→ WORK TO BE COMPLETED
Please, without the pictures, restate every entry exactly.

Items from a dataset:
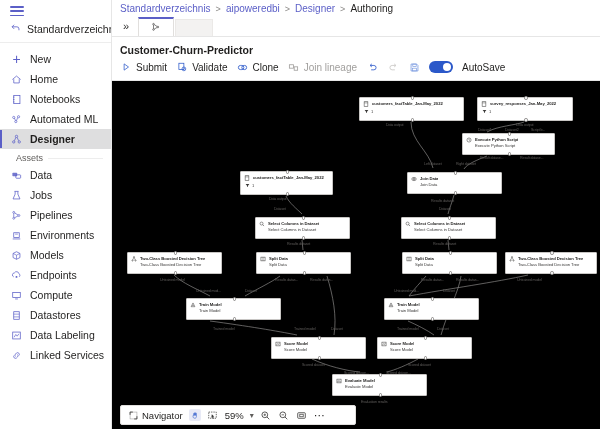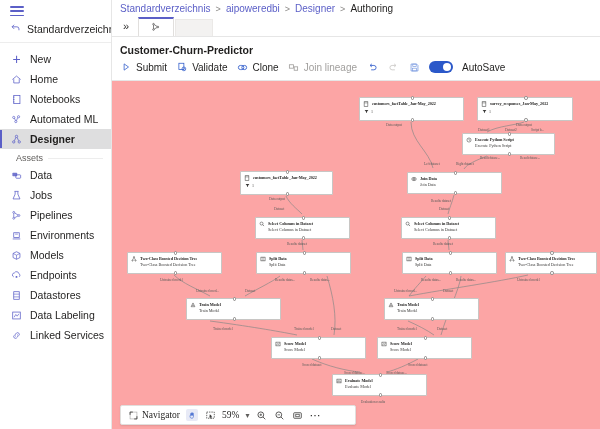--- a/index.html
+++ b/index.html
@@ -107,21 +107,21 @@
     width: 24px; height: 12px; border-radius: 6px; background: #2b58c9;
     position: relative; flex: 0 0 24px;
   }
   .toggle .knob {
     position: absolute; top: 2px; right: 2px;
     width: 8px; height: 8px; border-radius: 50%; background: #fff;
   }
 
   
   #canvas {
-    flex: 1; position: relative; background: #fca5a5; overflow: hidden; font-family: Liberation Serif, serif;
+    flex: 1; position: relative; background: #000000; overflow: hidden;
   }
   #edges { position: absolute; inset: 0; width: 485px; height: 330px; }
   .node {
     position: absolute;
     background: #ffffff;
     border: 1px solid #c8c6c4;
     border-radius: 1px;
   }
   .node-head {
     display: flex; align-items: flex-start; gap: 3px;
@@ -297,20 +297,29 @@
     <div class="nav-item">
       <span class="ic">
         <svg width="11" height="11" viewBox="0 0 16 16">
             <path d="M4 10 a3 3 0 0 1 1-5.8 a3.5 3.5 0 0 1 6.5 1.2 a2.6 2.6 0 0 1 .2 4.6" fill="none" stroke="#5b5fc7" stroke-width="1.1"></path>
             <circle cx="8" cy="10" r="1.4" fill="#5b5fc7"></circle>
           </svg>
       </span>
       <span>Endpoints</span>
     </div>
 
+    <div class="nav-item">
+      <span class="ic">
+        <svg width="11" height="11" viewBox="0 0 16 16">
+            <rect x="2.5" y="3.5" width="11" height="7.5" fill="none" stroke="#5b5fc7" stroke-width="1.1"></rect>
+            <line x1="6" y1="13" x2="10" y2="13" stroke="#5b5fc7" stroke-width="1.1"></line>
+          </svg>
+      </span>
+      <span>Compute</span>
+    </div>
     <div class="nav-item">
       <span class="ic">
         <svg width="11" height="11" viewBox="0 0 16 16">
             <rect x="4" y="2.5" width="8" height="11" fill="none" stroke="#5b5fc7" stroke-width="1.1"></rect>
             <line x1="4" y1="6" x2="12" y2="6" stroke="#5b5fc7" stroke-width=".9"></line>
             <line x1="4" y1="10" x2="12" y2="10" stroke="#5b5fc7" stroke-width=".9"></line>
           </svg>
       </span>
       <span>Datastores</span>
     </div>

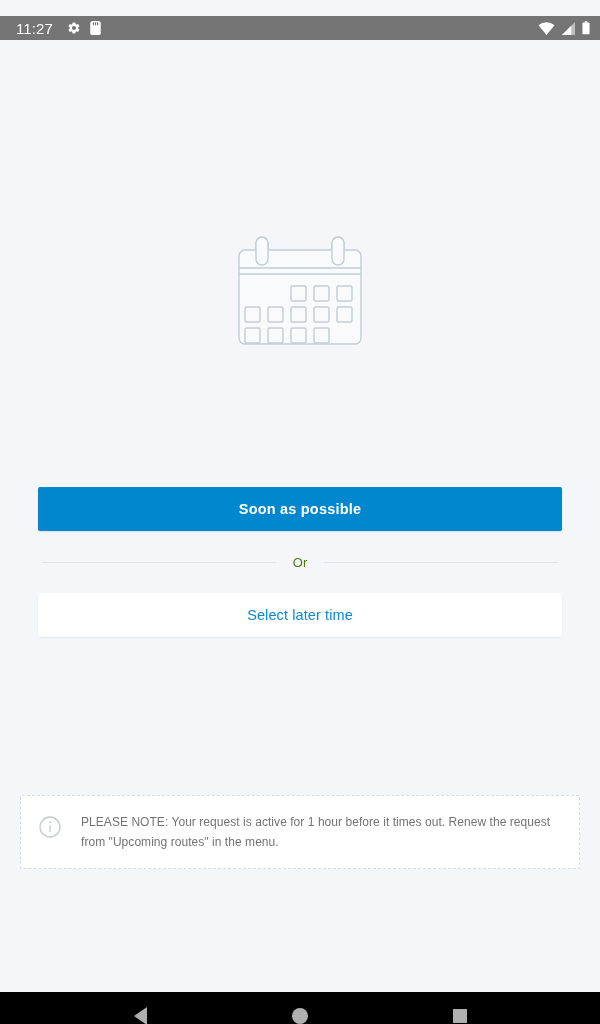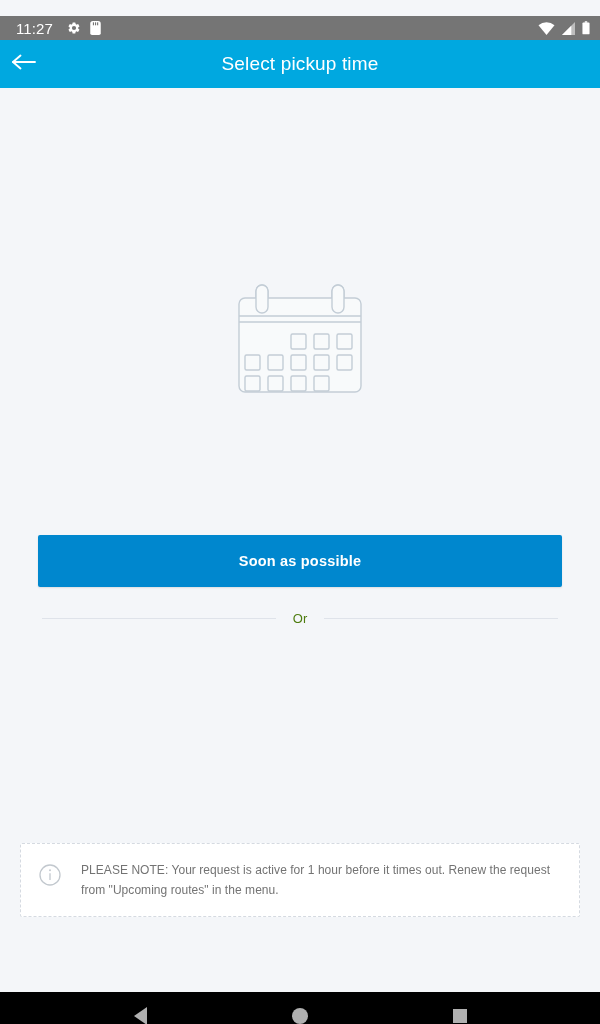--- a/index.html
+++ b/index.html
@@ -101,21 +101,21 @@
 
   .actions {
     position: absolute;
     left: 38px;
     right: 38px;
     top: 447px;
   }
   .btn-primary {
     display: block;
     width: 100%;
-    height: 52px;
+    height: 44px;
     border: none;
     border-radius: 2px;
     background: #0087ce;
     color: #ffffff;
     font-family: "Liberation Sans", sans-serif;
     font-size: 14.5px;
     font-weight: bold;
     letter-spacing: .2px;
     cursor: pointer;
     box-shadow: 0 1px 2px rgba(0,0,0,.10);
@@ -271,31 +271,20 @@
       </span>
       <span>
         <svg class="sicon" width="8" height="14" viewBox="0 0 9 15" fill="#ffffff">
           <rect x="3" y="0" width="3" height="1.6" rx="0.4"></rect>
           <rect x="0.5" y="1.4" width="8" height="13.2" rx="1"></rect>
         </svg>
       </span>
     </span>
   </div>
 
-  <div class="app-bar">
-    <div class="back-btn">
-      <span>
-        <svg width="26" height="20" viewBox="0 0 26 20" fill="none" stroke="#ffffff" stroke-width="1.9" stroke-linecap="round" stroke-linejoin="round">
-          <line x1="2" y1="10" x2="24" y2="10"></line>
-          <polyline points="9.5,3.5 2,10 9.5,16.5"></polyline>
-        </svg>
-      </span>
-    </div>
-    <div class="app-title">Select pickup time</div>
-  </div>
 
   <div class="content">
 
     <div class="illustration">
       <svg width="132" height="116" viewBox="0 0 132 116" fill="none" stroke="#c3cdd6" stroke-width="1.4">
 
         <rect x="22" y="1" width="12" height="28" rx="6" fill="#f4f6f9"></rect>
         <rect x="98" y="1" width="12" height="28" rx="6" fill="#f4f6f9"></rect>
 
         <rect x="5" y="14" width="122" height="94" rx="6" fill="#f8fafb"></rect>
@@ -325,20 +314,21 @@
 
     <div class="actions">
       <button class="btn-primary">Soon as possible</button>
 
       <div class="or-row">
         <span class="or-line"></span>
         <span class="or-text">Or</span>
         <span class="or-line"></span>
       </div>
 
+      <button class="btn-secondary">Select later time</button>
     </div>
 
     <div class="note">
       <span class="note-icon">
         <svg width="26" height="26" viewBox="0 0 26 26" fill="none" stroke="#c2c8ce" stroke-width="1.3">
           <circle cx="13" cy="13" r="10"></circle>
           <line x1="13" y1="11.3" x2="13" y2="18"></line>
           <circle cx="13" cy="8.2" r="0.95" fill="#c2c8ce" stroke="none"></circle>
         </svg>
       </span>

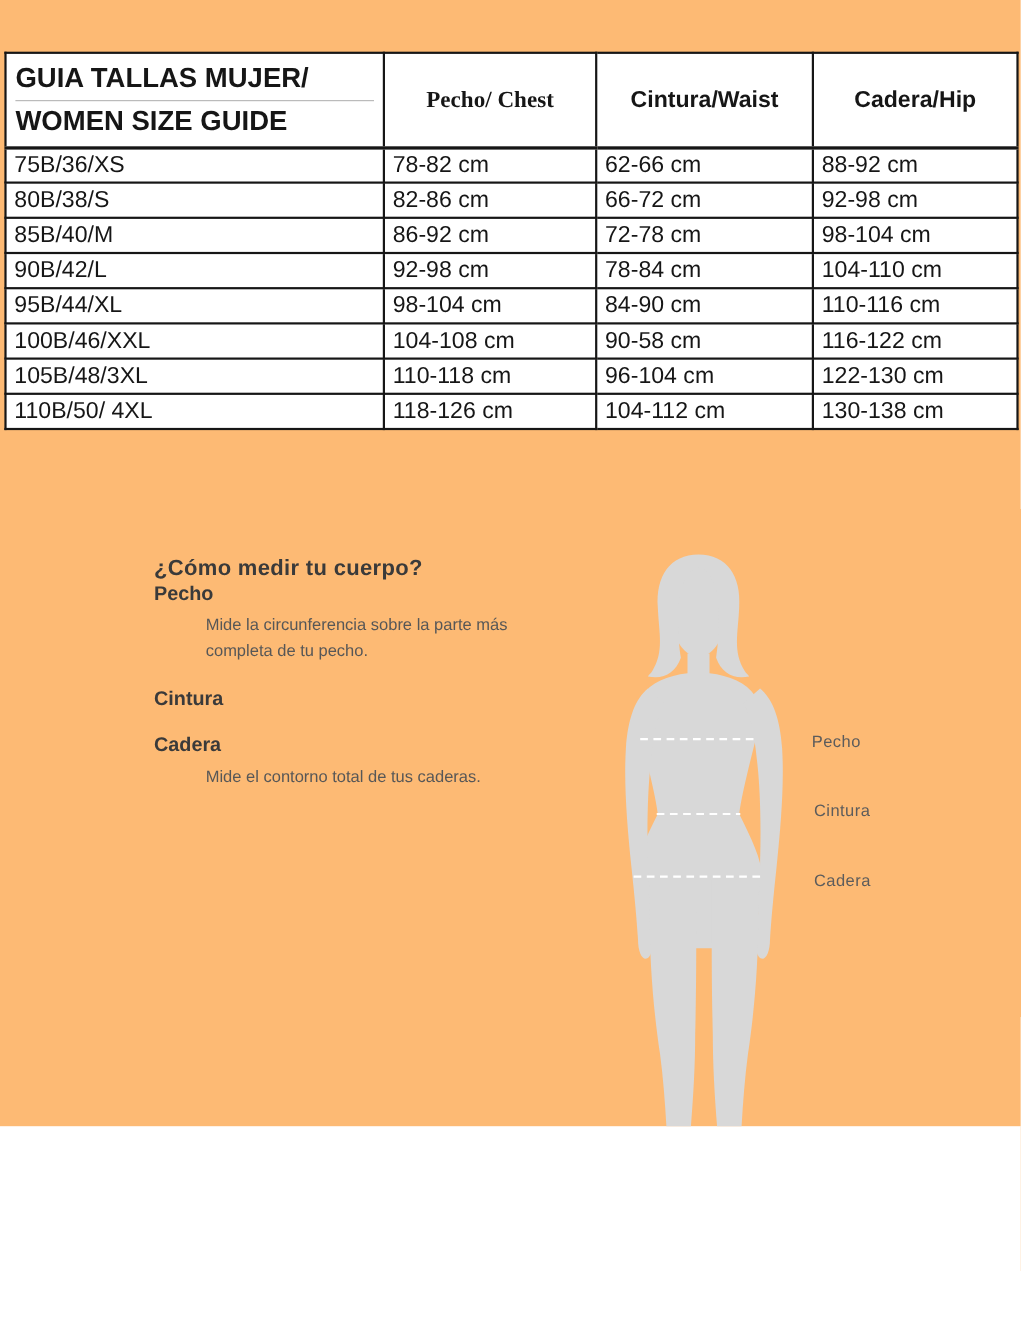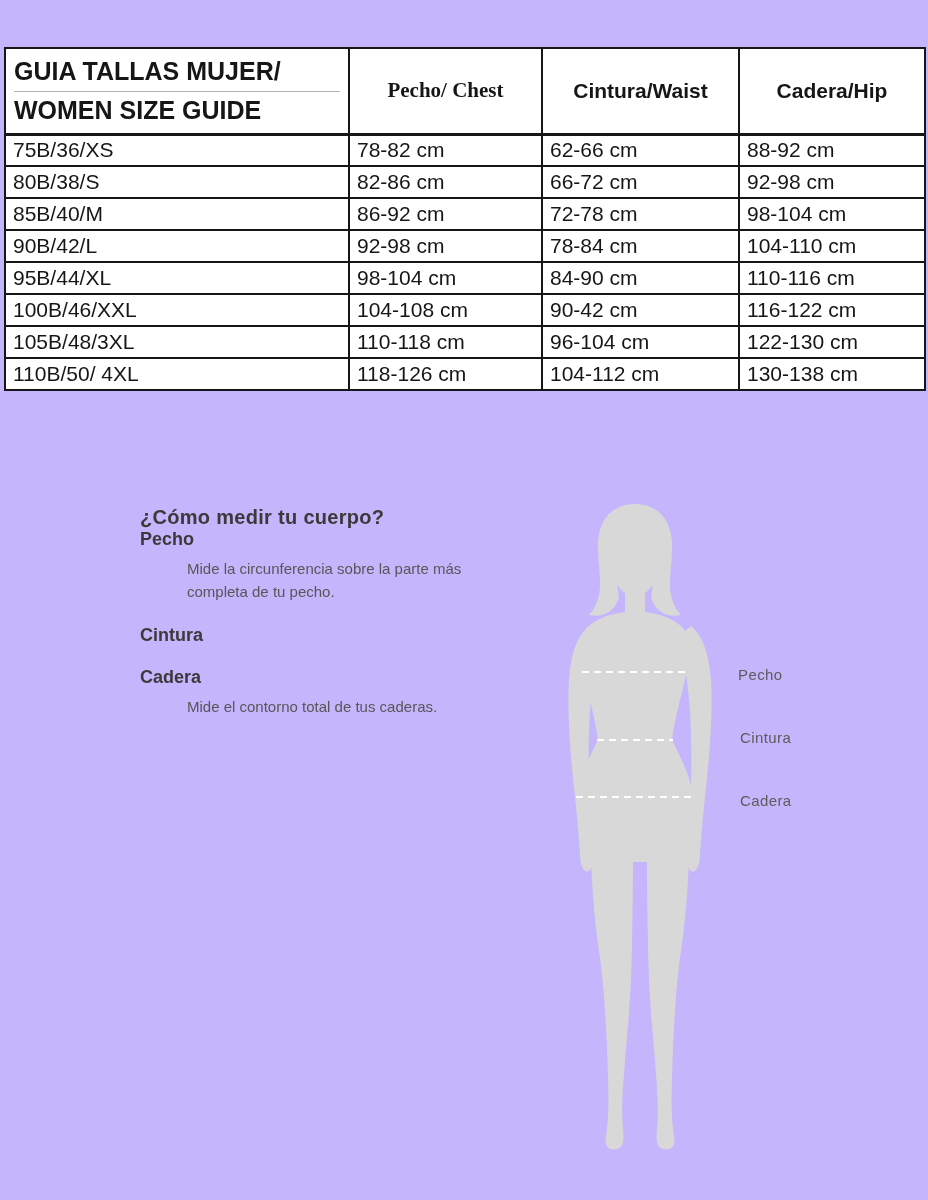--- a/index.html
+++ b/index.html
@@ -4,22 +4,22 @@
 <style>
   * { margin: 0; padding: 0; box-sizing: border-box; }
   html, body {
     width: 928px;
     background: #ffffff;
     font-family: "Liberation Sans", sans-serif;
   }
   .page {
     position: relative;
     width: 928px;
-    height: 1200px;
-    background: #c4b5fd;
+    height: 1024px;
+    background: #fdba74;
     overflow: hidden;
   }
 
   
   .size-table-wrap {
     position: absolute;
     top: 47px;
     left: 4px;
   }
   table.size-table {
@@ -169,21 +169,21 @@
         </tr>
         <tr>
           <td class="size-cell">95B/44/XL</td>
           <td class="val-cell">98-104 cm</td>
           <td class="val-cell">84-90 cm</td>
           <td class="val-cell">110-116 cm</td>
         </tr>
         <tr>
           <td class="size-cell">100B/46/XXL</td>
           <td class="val-cell">104-108 cm</td>
-          <td class="val-cell">90-42 cm</td>
+          <td class="val-cell">90-58 cm</td>
           <td class="val-cell">116-122 cm</td>
         </tr>
         <tr>
           <td class="size-cell">105B/48/3XL</td>
           <td class="val-cell">110-118 cm</td>
           <td class="val-cell">96-104 cm</td>
           <td class="val-cell">122-130 cm</td>
         </tr>
         <tr>
           <td class="size-cell">110B/50/ 4XL</td>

→ EXERCISE OUTPUT
--- a/index.html
+++ b/index.html
@@ -107,21 +107,21 @@
     width: 24px; height: 12px; border-radius: 6px; background: #2b58c9;
     position: relative; flex: 0 0 24px;
   }
   .toggle .knob {
     position: absolute; top: 2px; right: 2px;
     width: 8px; height: 8px; border-radius: 50%; background: #fff;
   }
 
   
   #canvas {
-    flex: 1; position: relative; background: #fca5a5; overflow: hidden; font-family: Liberation Serif, serif;
+    flex: 1; position: relative; background: #000000; overflow: hidden;
   }
   #edges { position: absolute; inset: 0; width: 485px; height: 330px; }
   .node {
     position: absolute;
     background: #ffffff;
     border: 1px solid #c8c6c4;
     border-radius: 1px;
   }
   .node-head {
     display: flex; align-items: flex-start; gap: 3px;
@@ -297,20 +297,29 @@
     <div class="nav-item">
       <span class="ic">
         <svg width="11" height="11" viewBox="0 0 16 16">
             <path d="M4 10 a3 3 0 0 1 1-5.8 a3.5 3.5 0 0 1 6.5 1.2 a2.6 2.6 0 0 1 .2 4.6" fill="none" stroke="#5b5fc7" stroke-width="1.1"></path>
             <circle cx="8" cy="10" r="1.4" fill="#5b5fc7"></circle>
           </svg>
       </span>
       <span>Endpoints</span>
     </div>
 
+    <div class="nav-item">
+      <span class="ic">
+        <svg width="11" height="11" viewBox="0 0 16 16">
+            <rect x="2.5" y="3.5" width="11" height="7.5" fill="none" stroke="#5b5fc7" stroke-width="1.1"></rect>
+            <line x1="6" y1="13" x2="10" y2="13" stroke="#5b5fc7" stroke-width="1.1"></line>
+          </svg>
+      </span>
+      <span>Compute</span>
+    </div>
     <div class="nav-item">
       <span class="ic">
         <svg width="11" height="11" viewBox="0 0 16 16">
             <rect x="4" y="2.5" width="8" height="11" fill="none" stroke="#5b5fc7" stroke-width="1.1"></rect>
             <line x1="4" y1="6" x2="12" y2="6" stroke="#5b5fc7" stroke-width=".9"></line>
             <line x1="4" y1="10" x2="12" y2="10" stroke="#5b5fc7" stroke-width=".9"></line>
           </svg>
       </span>
       <span>Datastores</span>
     </div>

--- a/index.html
+++ b/index.html
@@ -101,21 +101,21 @@
 
   .actions {
     position: absolute;
     left: 38px;
     right: 38px;
     top: 447px;
   }
   .btn-primary {
     display: block;
     width: 100%;
-    height: 52px;
+    height: 44px;
     border: none;
     border-radius: 2px;
     background: #0087ce;
     color: #ffffff;
     font-family: "Liberation Sans", sans-serif;
     font-size: 14.5px;
     font-weight: bold;
     letter-spacing: .2px;
     cursor: pointer;
     box-shadow: 0 1px 2px rgba(0,0,0,.10);
@@ -271,31 +271,20 @@
       </span>
       <span>
         <svg class="sicon" width="8" height="14" viewBox="0 0 9 15" fill="#ffffff">
           <rect x="3" y="0" width="3" height="1.6" rx="0.4"></rect>
           <rect x="0.5" y="1.4" width="8" height="13.2" rx="1"></rect>
         </svg>
       </span>
     </span>
   </div>
 
-  <div class="app-bar">
-    <div class="back-btn">
-      <span>
-        <svg width="26" height="20" viewBox="0 0 26 20" fill="none" stroke="#ffffff" stroke-width="1.9" stroke-linecap="round" stroke-linejoin="round">
-          <line x1="2" y1="10" x2="24" y2="10"></line>
-          <polyline points="9.5,3.5 2,10 9.5,16.5"></polyline>
-        </svg>
-      </span>
-    </div>
-    <div class="app-title">Select pickup time</div>
-  </div>
 
   <div class="content">
 
     <div class="illustration">
       <svg width="132" height="116" viewBox="0 0 132 116" fill="none" stroke="#c3cdd6" stroke-width="1.4">
 
         <rect x="22" y="1" width="12" height="28" rx="6" fill="#f4f6f9"></rect>
         <rect x="98" y="1" width="12" height="28" rx="6" fill="#f4f6f9"></rect>
 
         <rect x="5" y="14" width="122" height="94" rx="6" fill="#f8fafb"></rect>
@@ -325,20 +314,21 @@
 
     <div class="actions">
       <button class="btn-primary">Soon as possible</button>
 
       <div class="or-row">
         <span class="or-line"></span>
         <span class="or-text">Or</span>
         <span class="or-line"></span>
       </div>
 
+      <button class="btn-secondary">Select later time</button>
     </div>
 
     <div class="note">
       <span class="note-icon">
         <svg width="26" height="26" viewBox="0 0 26 26" fill="none" stroke="#c2c8ce" stroke-width="1.3">
           <circle cx="13" cy="13" r="10"></circle>
           <line x1="13" y1="11.3" x2="13" y2="18"></line>
           <circle cx="13" cy="8.2" r="0.95" fill="#c2c8ce" stroke="none"></circle>
         </svg>
       </span>

--- a/index.html
+++ b/index.html
@@ -4,22 +4,22 @@
 <style>
   * { margin: 0; padding: 0; box-sizing: border-box; }
   html, body {
     width: 928px;
     background: #ffffff;
     font-family: "Liberation Sans", sans-serif;
   }
   .page {
     position: relative;
     width: 928px;
-    height: 1200px;
-    background: #c4b5fd;
+    height: 1024px;
+    background: #fdba74;
     overflow: hidden;
   }
 
   
   .size-table-wrap {
     position: absolute;
     top: 47px;
     left: 4px;
   }
   table.size-table {
@@ -169,21 +169,21 @@
         </tr>
         <tr>
           <td class="size-cell">95B/44/XL</td>
           <td class="val-cell">98-104 cm</td>
           <td class="val-cell">84-90 cm</td>
           <td class="val-cell">110-116 cm</td>
         </tr>
         <tr>
           <td class="size-cell">100B/46/XXL</td>
           <td class="val-cell">104-108 cm</td>
-          <td class="val-cell">90-42 cm</td>
+          <td class="val-cell">90-58 cm</td>
           <td class="val-cell">116-122 cm</td>
         </tr>
         <tr>
           <td class="size-cell">105B/48/3XL</td>
           <td class="val-cell">110-118 cm</td>
           <td class="val-cell">96-104 cm</td>
           <td class="val-cell">122-130 cm</td>
         </tr>
         <tr>
           <td class="size-cell">110B/50/ 4XL</td>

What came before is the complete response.